Look below for the line holding "subtotal: 432.93 -> 479.89" and the line holding "total: 454.58 -> 575.87". Repeat those two and everything between, exactly.

# # # # #

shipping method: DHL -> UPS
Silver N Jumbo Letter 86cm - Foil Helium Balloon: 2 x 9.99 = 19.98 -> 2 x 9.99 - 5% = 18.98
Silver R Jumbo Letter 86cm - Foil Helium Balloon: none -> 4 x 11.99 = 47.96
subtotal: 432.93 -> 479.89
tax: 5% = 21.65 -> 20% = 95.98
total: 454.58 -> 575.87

# # # # #

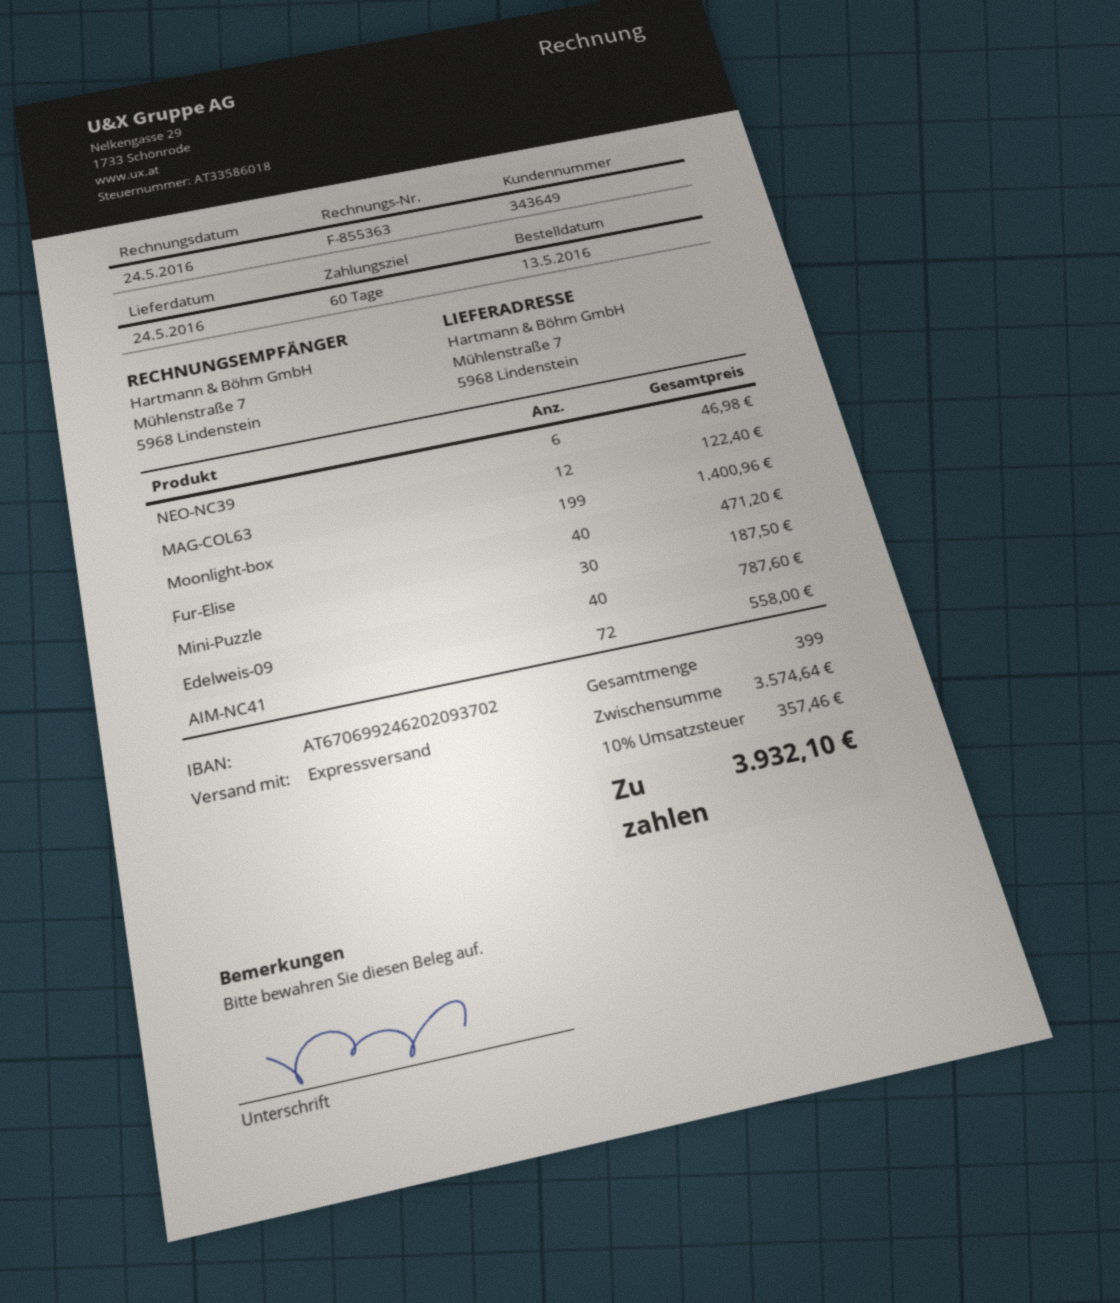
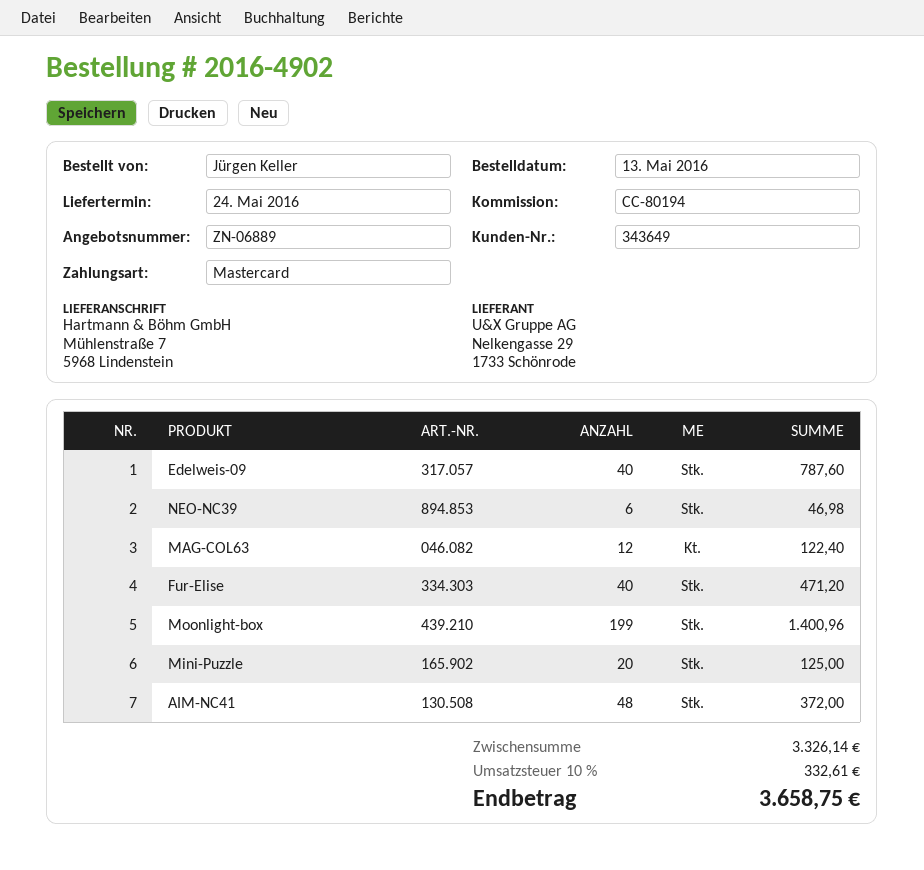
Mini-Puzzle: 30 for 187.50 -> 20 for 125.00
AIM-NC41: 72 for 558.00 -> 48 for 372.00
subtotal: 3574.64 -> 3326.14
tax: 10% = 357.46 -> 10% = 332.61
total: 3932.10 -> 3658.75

# # # # #

• EXERCISE SOLUTION
subtotal: 432.93 -> 479.89
tax: 5% = 21.65 -> 20% = 95.98
total: 454.58 -> 575.87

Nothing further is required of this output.